▶ [Dataset entries]
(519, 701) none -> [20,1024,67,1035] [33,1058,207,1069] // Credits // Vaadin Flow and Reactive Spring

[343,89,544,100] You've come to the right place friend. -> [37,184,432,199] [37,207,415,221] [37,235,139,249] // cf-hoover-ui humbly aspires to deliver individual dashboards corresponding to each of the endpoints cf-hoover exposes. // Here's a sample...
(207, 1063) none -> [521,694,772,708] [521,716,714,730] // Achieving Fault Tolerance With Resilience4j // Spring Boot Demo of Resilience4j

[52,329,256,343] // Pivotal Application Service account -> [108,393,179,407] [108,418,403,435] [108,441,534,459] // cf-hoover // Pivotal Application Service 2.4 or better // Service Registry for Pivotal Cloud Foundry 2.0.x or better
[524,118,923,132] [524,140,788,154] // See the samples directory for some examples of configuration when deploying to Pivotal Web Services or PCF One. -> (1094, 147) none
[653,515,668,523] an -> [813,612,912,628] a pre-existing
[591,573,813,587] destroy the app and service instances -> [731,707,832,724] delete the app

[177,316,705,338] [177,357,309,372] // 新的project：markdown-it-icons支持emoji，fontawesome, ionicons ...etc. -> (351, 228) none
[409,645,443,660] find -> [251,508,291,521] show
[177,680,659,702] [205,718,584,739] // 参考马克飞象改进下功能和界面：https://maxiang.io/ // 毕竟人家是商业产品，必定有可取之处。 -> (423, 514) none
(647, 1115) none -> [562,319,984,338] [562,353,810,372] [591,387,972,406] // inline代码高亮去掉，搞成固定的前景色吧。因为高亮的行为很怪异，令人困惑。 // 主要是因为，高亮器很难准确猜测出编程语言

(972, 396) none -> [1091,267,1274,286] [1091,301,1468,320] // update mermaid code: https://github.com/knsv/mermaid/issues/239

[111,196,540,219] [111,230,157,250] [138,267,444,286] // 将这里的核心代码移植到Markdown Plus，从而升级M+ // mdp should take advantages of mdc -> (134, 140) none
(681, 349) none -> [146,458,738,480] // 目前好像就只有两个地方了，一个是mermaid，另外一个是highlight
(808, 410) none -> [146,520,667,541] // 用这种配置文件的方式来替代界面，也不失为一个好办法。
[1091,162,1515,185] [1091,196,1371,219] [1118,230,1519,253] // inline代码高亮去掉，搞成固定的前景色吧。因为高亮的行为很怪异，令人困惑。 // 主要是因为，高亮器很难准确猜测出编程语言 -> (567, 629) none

▶ [Exercise description] Recopy the records without any alteration.

▶ [Solution]
(519, 701) none -> [20,1024,67,1035] [33,1058,207,1069] // Credits // Vaadin Flow and Reactive Spring

[343,89,544,100] You've come to the right place friend. -> [37,184,432,199] [37,207,415,221] [37,235,139,249] // cf-hoover-ui humbly aspires to deliver individual dashboards corresponding to each of the endpoints cf-hoover exposes. // Here's a sample...
(207, 1063) none -> [521,694,772,708] [521,716,714,730] // Achieving Fault Tolerance With Resilience4j // Spring Boot Demo of Resilience4j

[52,329,256,343] // Pivotal Application Service account -> [108,393,179,407] [108,418,403,435] [108,441,534,459] // cf-hoover // Pivotal Application Service 2.4 or better // Service Registry for Pivotal Cloud Foundry 2.0.x or better
[524,118,923,132] [524,140,788,154] // See the samples directory for some examples of configuration when deploying to Pivotal Web Services or PCF One. -> (1094, 147) none
[653,515,668,523] an -> [813,612,912,628] a pre-existing
[591,573,813,587] destroy the app and service instances -> [731,707,832,724] delete the app

[177,316,705,338] [177,357,309,372] // 新的project：markdown-it-icons支持emoji，fontawesome, ionicons ...etc. -> (351, 228) none
[409,645,443,660] find -> [251,508,291,521] show
[177,680,659,702] [205,718,584,739] // 参考马克飞象改进下功能和界面：https://maxiang.io/ // 毕竟人家是商业产品，必定有可取之处。 -> (423, 514) none
(647, 1115) none -> [562,319,984,338] [562,353,810,372] [591,387,972,406] // inline代码高亮去掉，搞成固定的前景色吧。因为高亮的行为很怪异，令人困惑。 // 主要是因为，高亮器很难准确猜测出编程语言

(972, 396) none -> [1091,267,1274,286] [1091,301,1468,320] // update mermaid code: https://github.com/knsv/mermaid/issues/239

[111,196,540,219] [111,230,157,250] [138,267,444,286] // 将这里的核心代码移植到Markdown Plus，从而升级M+ // mdp should take advantages of mdc -> (134, 140) none
(681, 349) none -> [146,458,738,480] // 目前好像就只有两个地方了，一个是mermaid，另外一个是highlight
(808, 410) none -> [146,520,667,541] // 用这种配置文件的方式来替代界面，也不失为一个好办法。
[1091,162,1515,185] [1091,196,1371,219] [1118,230,1519,253] // inline代码高亮去掉，搞成固定的前景色吧。因为高亮的行为很怪异，令人困惑。 // 主要是因为，高亮器很难准确猜测出编程语言 -> (567, 629) none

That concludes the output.